**What is required:**
Search the records that follow and extract every line containing the string "Внутренний".

__________________________________________________

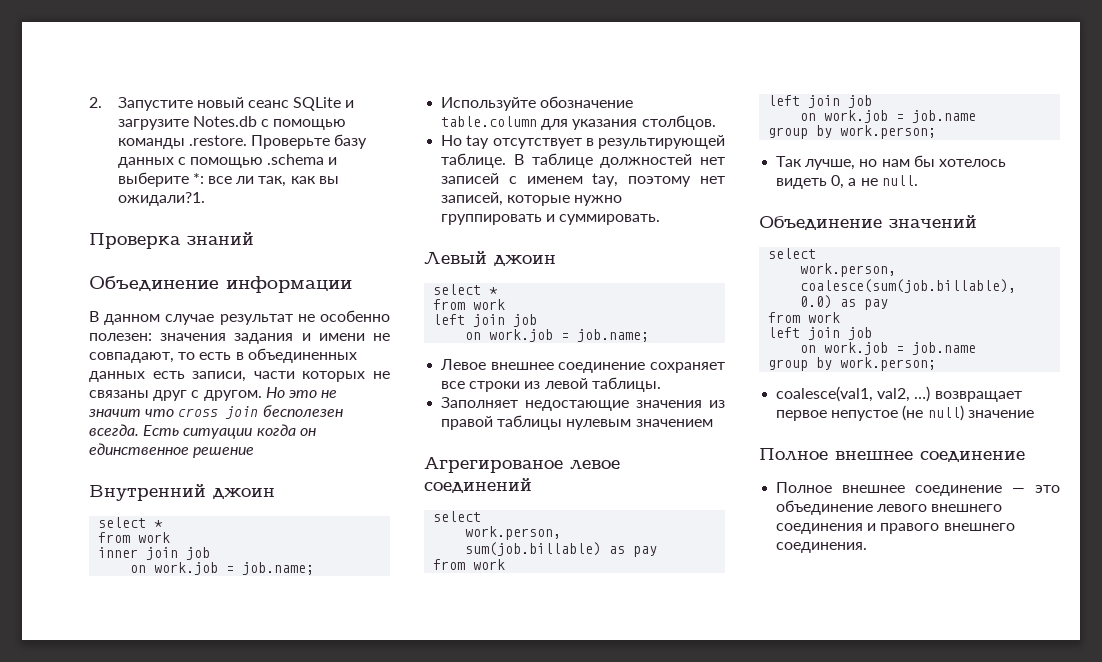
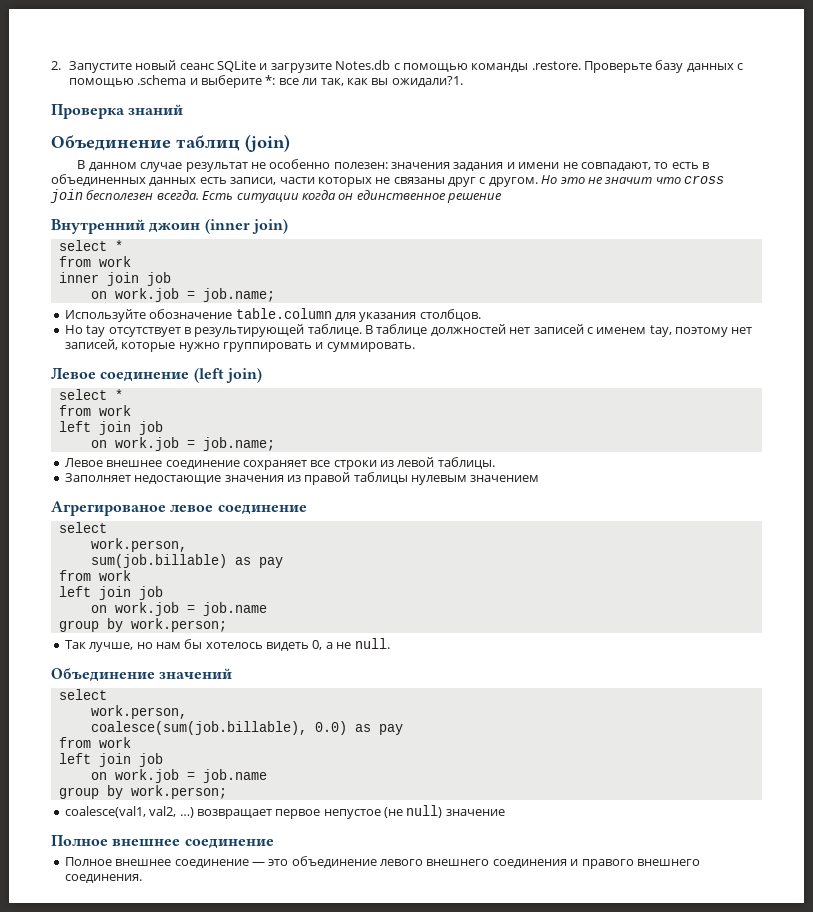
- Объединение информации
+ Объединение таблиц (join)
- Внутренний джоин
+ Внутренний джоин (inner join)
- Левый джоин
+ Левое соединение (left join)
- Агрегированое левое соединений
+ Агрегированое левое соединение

__________________________________________________

**Exercise response:**
- Внутренний джоин
+ Внутренний джоин (inner join)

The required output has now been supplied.